Source material:
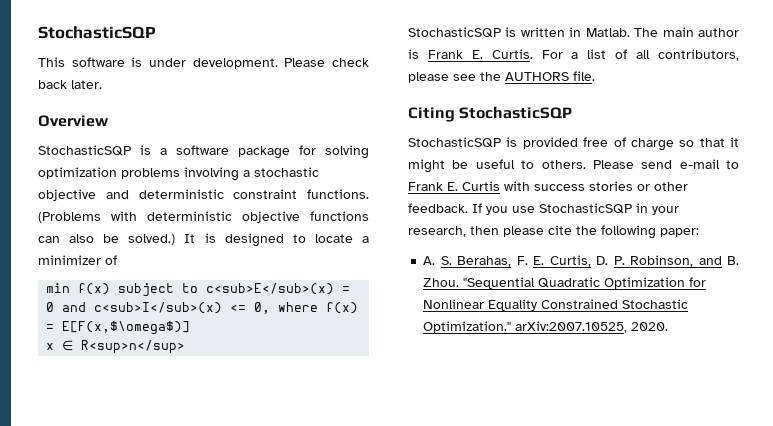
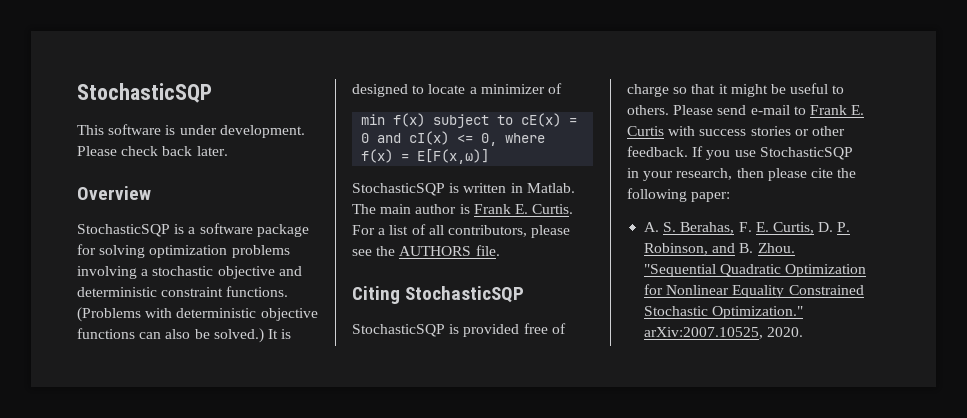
[206,283,335,295] c<sub>E</sub>(x) -> [521,113,562,127] cE(x)
[94,302,223,314] c<sub>I</sub>(x) -> [409,131,450,145] cI(x)
[62,321,191,335] [46,340,186,354] E[F(x,$\omega$)] // x ∈ R<sup>n</sup> -> [417,149,490,164] E[F(x,ω)]

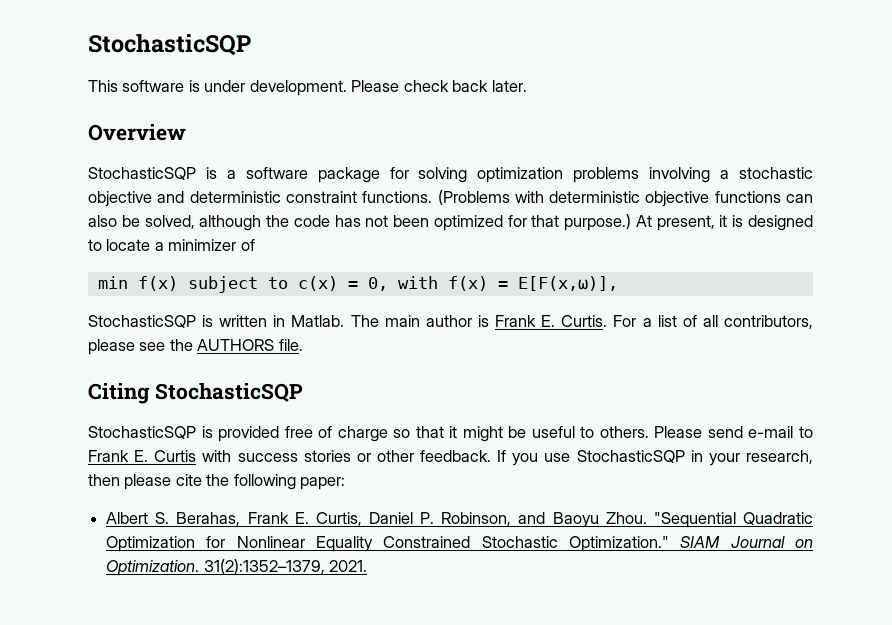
[213,328,278,343] solved.) It -> [144,214,728,231] solved, although the code has not been optimized for that purpose.) At present, it
[521,113,578,127] [361,131,546,146] cE(x) = 0 and cI(x) <= 0, where -> [297,276,438,291] c(x) = 0, with
[417,149,490,164] E[F(x,ω)] -> [517,276,618,291] E[F(x,ω)],
[644,222,660,232] A. -> [106,512,149,524] Albert
[738,222,752,232] F. -> [247,512,289,524] Frank
[818,222,834,232] D. -> [369,512,414,524] Daniel
[739,243,754,253] B. -> [552,512,599,528] Baoyu
[644,327,804,339] arXiv:2007.10525, 2020. -> [680,536,814,548] [106,559,368,576] SIAM Journal on Optimization. 31(2):1352–1379, 2021.

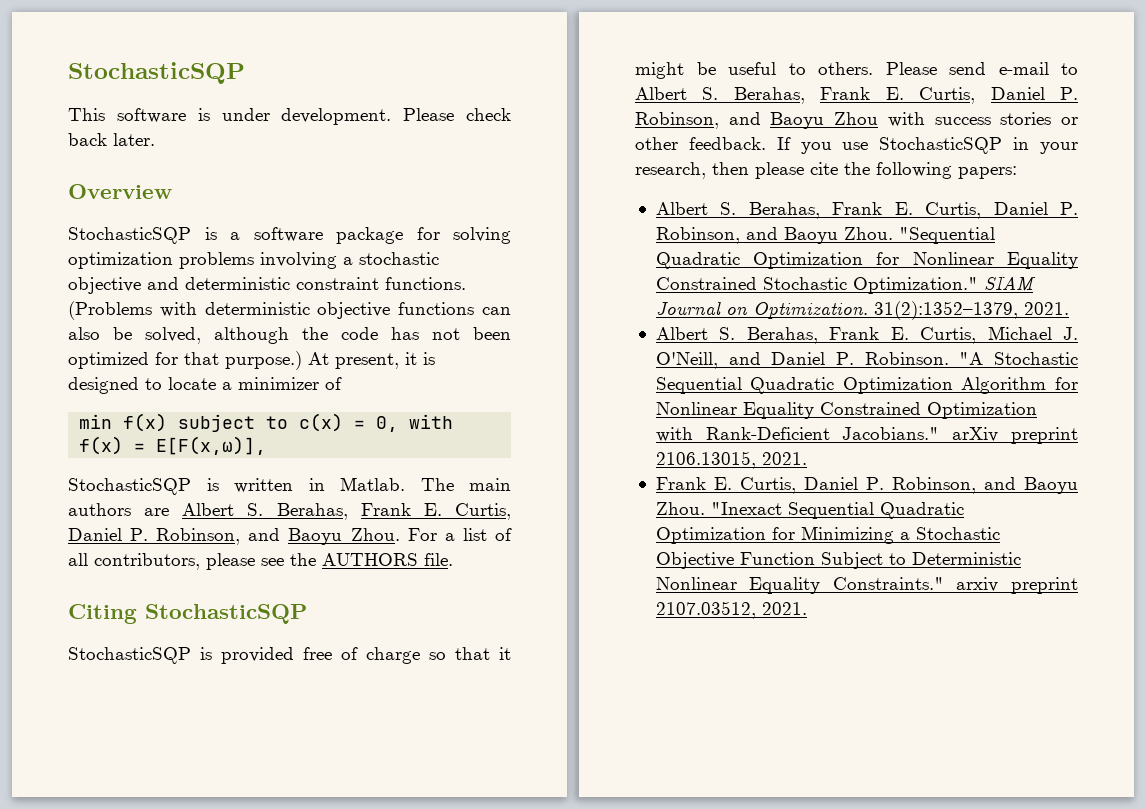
[425,315,608,327] author is Frank E. Curtis. -> [68,503,512,520] [68,528,400,545] authors are Albert S. Berahas, Frank E. Curtis, Daniel P. Robinson, and Baoyu Zhou.
[88,450,197,462] Frank E. Curtis -> [635,87,1078,104] [635,112,879,129] Albert S. Berahas, Frank E. Curtis, Daniel P. Robinson, and Baoyu Zhou
[300,477,346,490] paper: -> [958,166,1017,179] papers:
(368, 566) none -> [655,326,1078,344] [655,352,1078,369] [655,377,1078,394] [655,402,1037,419] [655,427,1078,444] [655,451,807,469] [655,477,1078,494] [655,502,964,519] [655,526,1000,544] [655,552,1021,569] [655,577,1078,594] [655,601,807,619] // Albert S. Berahas, Frank E. Curtis, Michael J. O'Neill, and Daniel P. Robinson. "A Stochastic Sequential Quadratic Optimization Algorithm for Nonlinear Equality Constrained Optimization with Rank-Deficient Jacobians." arXiv preprint 2106.13015, 2021. // Frank E. Curtis, Daniel P. Robinson, and Baoyu Zhou. "Inexact Sequential Quadratic Optimization for Minimizing a Stochastic Objective Function Subject to Deterministic Nonlinear Equality Constraints." arxiv preprint 2107.03512, 2021.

Problem statement:
Without the pictures, repeat the listing word for word.

The answer:
[206,283,335,295] c<sub>E</sub>(x) -> [521,113,562,127] cE(x)
[94,302,223,314] c<sub>I</sub>(x) -> [409,131,450,145] cI(x)
[62,321,191,335] [46,340,186,354] E[F(x,$\omega$)] // x ∈ R<sup>n</sup> -> [417,149,490,164] E[F(x,ω)]

[213,328,278,343] solved.) It -> [144,214,728,231] solved, although the code has not been optimized for that purpose.) At present, it
[521,113,578,127] [361,131,546,146] cE(x) = 0 and cI(x) <= 0, where -> [297,276,438,291] c(x) = 0, with
[417,149,490,164] E[F(x,ω)] -> [517,276,618,291] E[F(x,ω)],
[644,222,660,232] A. -> [106,512,149,524] Albert
[738,222,752,232] F. -> [247,512,289,524] Frank
[818,222,834,232] D. -> [369,512,414,524] Daniel
[739,243,754,253] B. -> [552,512,599,528] Baoyu
[644,327,804,339] arXiv:2007.10525, 2020. -> [680,536,814,548] [106,559,368,576] SIAM Journal on Optimization. 31(2):1352–1379, 2021.

[425,315,608,327] author is Frank E. Curtis. -> [68,503,512,520] [68,528,400,545] authors are Albert S. Berahas, Frank E. Curtis, Daniel P. Robinson, and Baoyu Zhou.
[88,450,197,462] Frank E. Curtis -> [635,87,1078,104] [635,112,879,129] Albert S. Berahas, Frank E. Curtis, Daniel P. Robinson, and Baoyu Zhou
[300,477,346,490] paper: -> [958,166,1017,179] papers:
(368, 566) none -> [655,326,1078,344] [655,352,1078,369] [655,377,1078,394] [655,402,1037,419] [655,427,1078,444] [655,451,807,469] [655,477,1078,494] [655,502,964,519] [655,526,1000,544] [655,552,1021,569] [655,577,1078,594] [655,601,807,619] // Albert S. Berahas, Frank E. Curtis, Michael J. O'Neill, and Daniel P. Robinson. "A Stochastic Sequential Quadratic Optimization Algorithm for Nonlinear Equality Constrained Optimization with Rank-Deficient Jacobians." arXiv preprint 2106.13015, 2021. // Frank E. Curtis, Daniel P. Robinson, and Baoyu Zhou. "Inexact Sequential Quadratic Optimization for Minimizing a Stochastic Objective Function Subject to Deterministic Nonlinear Equality Constraints." arxiv preprint 2107.03512, 2021.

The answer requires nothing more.